ABOUT THIS TASK: Extract precisely the lines that run from the line containing "Wikimedia Foundation: 2 -> none" to the end of the records below, with both ends included and pictures omitted.

MATERIALS PROVIDED START

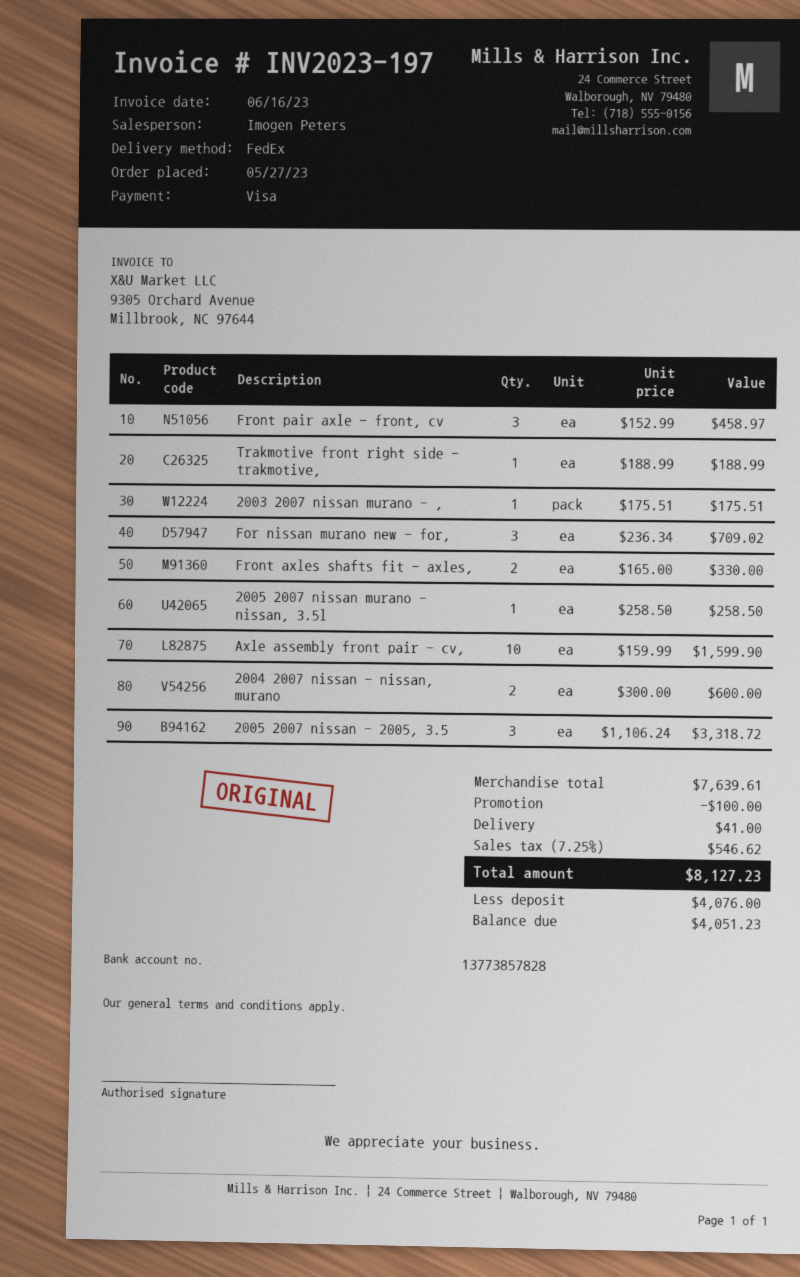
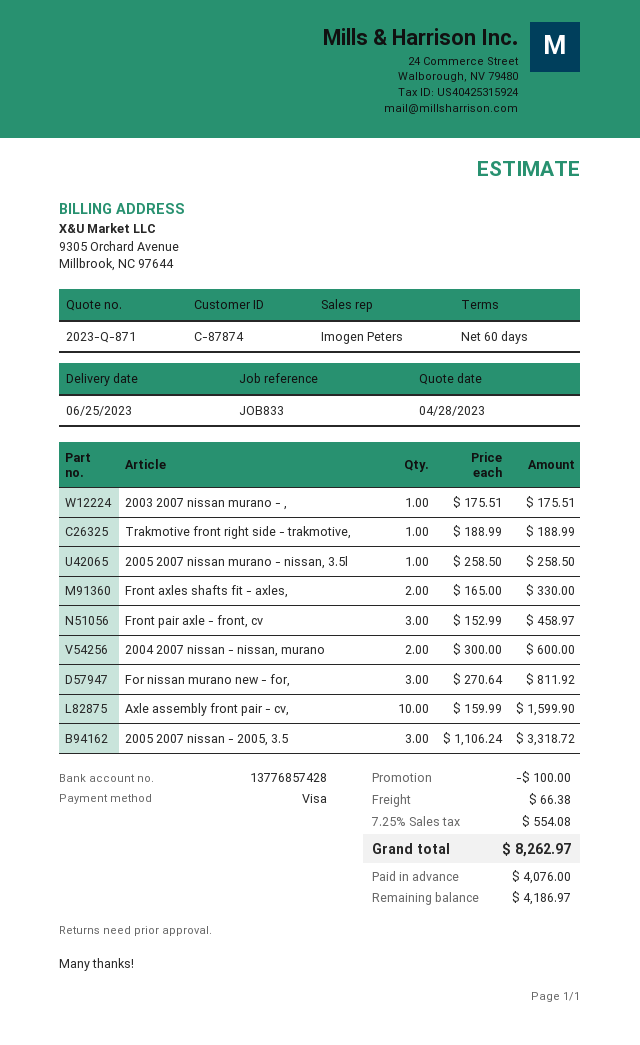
bank account: 13773857828 -> 13776857428
For nissan murano new - for,: 3 x 236.34 = 709.02 -> 3 x 270.64 = 811.92
shipping: 41.00 -> 66.38
tax: 7.25% = 546.62 -> 7.25% = 554.08
total: 8127.23 -> 8262.97
balance: 4051.23 -> 4186.97

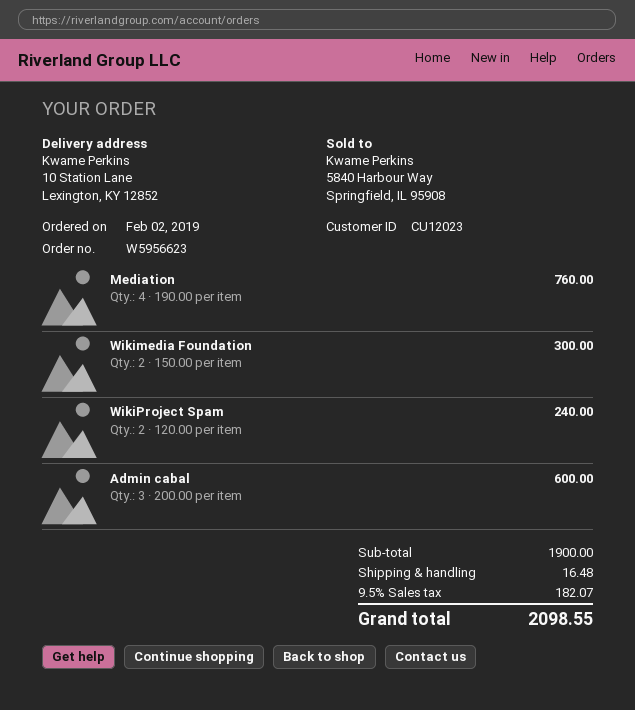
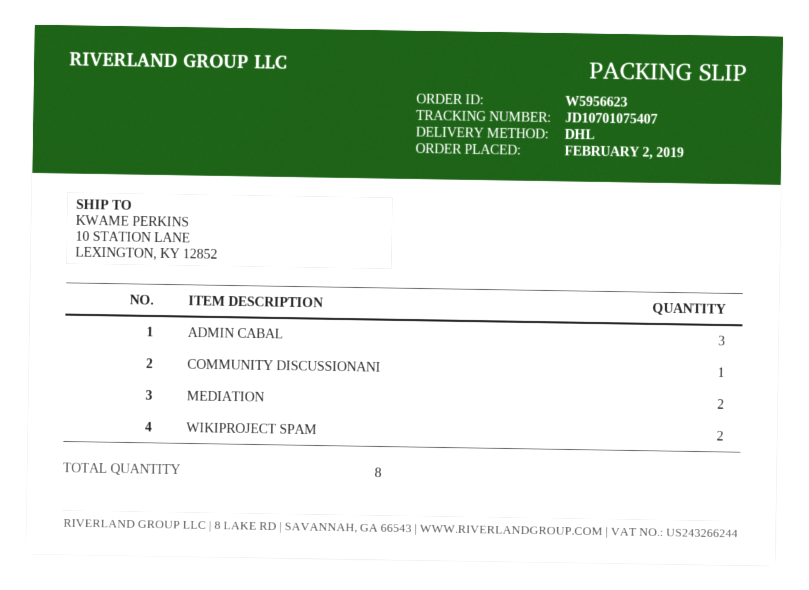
Mediation: 4 -> 2
Wikimedia Foundation: 2 -> none
COMMUNITY DISCUSSIONANI: none -> 1

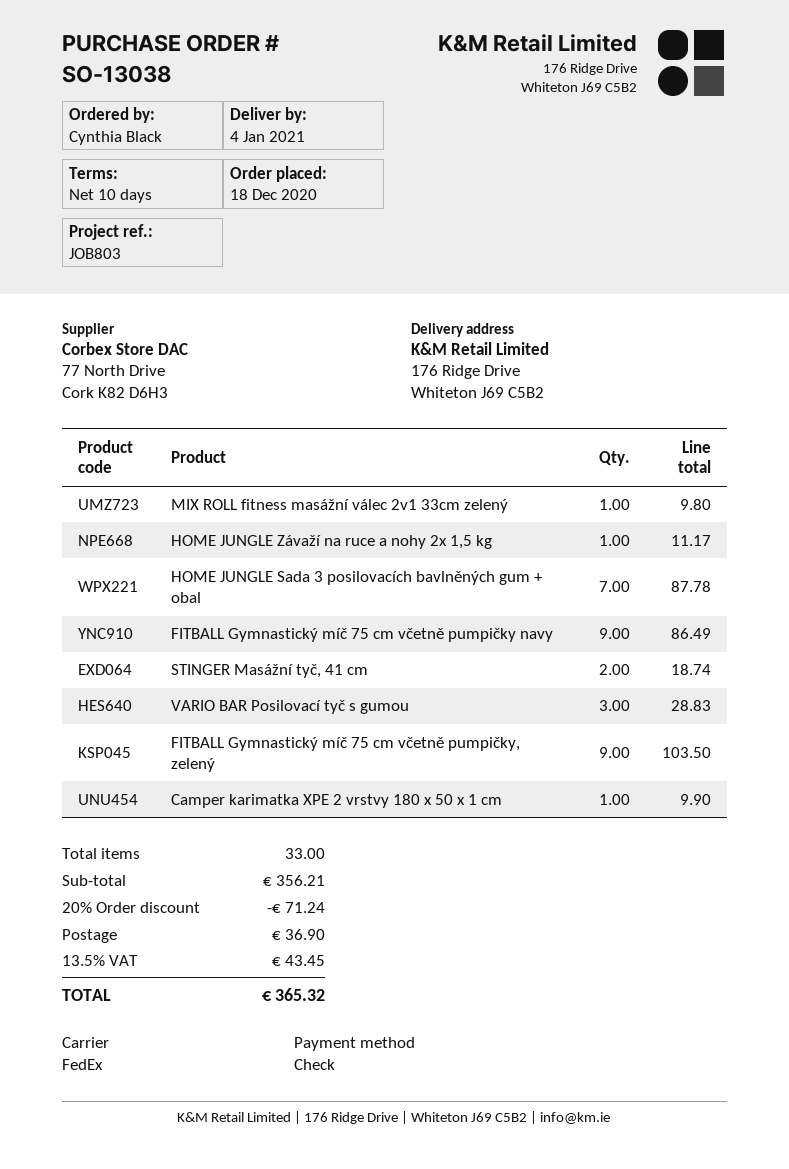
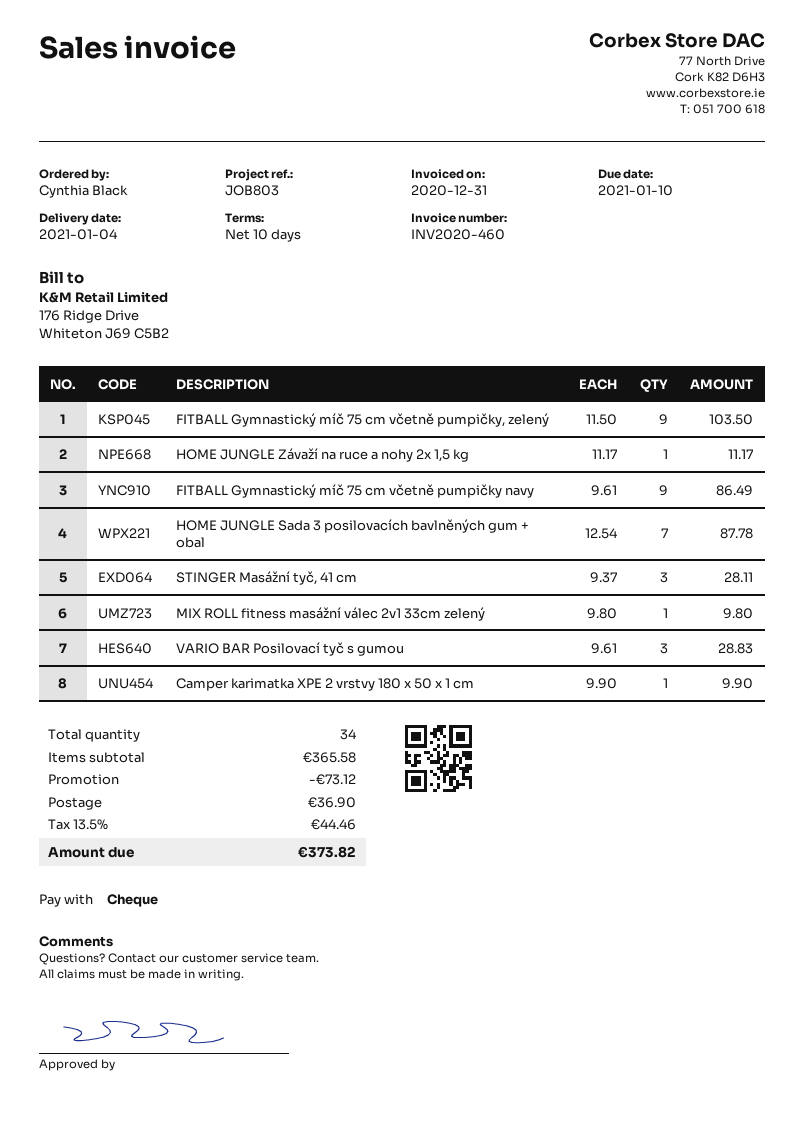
STINGER Masážní tyč, 41 cm: 2 for 18.74 -> 3 for 28.11
total quantity: 33 -> 34
subtotal: 356.21 -> 365.58
discount: 71.24 -> 73.12
tax: 13.5% = 43.45 -> 13.5% = 44.46
total: 365.32 -> 373.82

MATERIALS PROVIDED END

RESULT OF THE EXERCISE:
Wikimedia Foundation: 2 -> none
COMMUNITY DISCUSSIONANI: none -> 1

STINGER Masážní tyč, 41 cm: 2 for 18.74 -> 3 for 28.11
total quantity: 33 -> 34
subtotal: 356.21 -> 365.58
discount: 71.24 -> 73.12
tax: 13.5% = 43.45 -> 13.5% = 44.46
total: 365.32 -> 373.82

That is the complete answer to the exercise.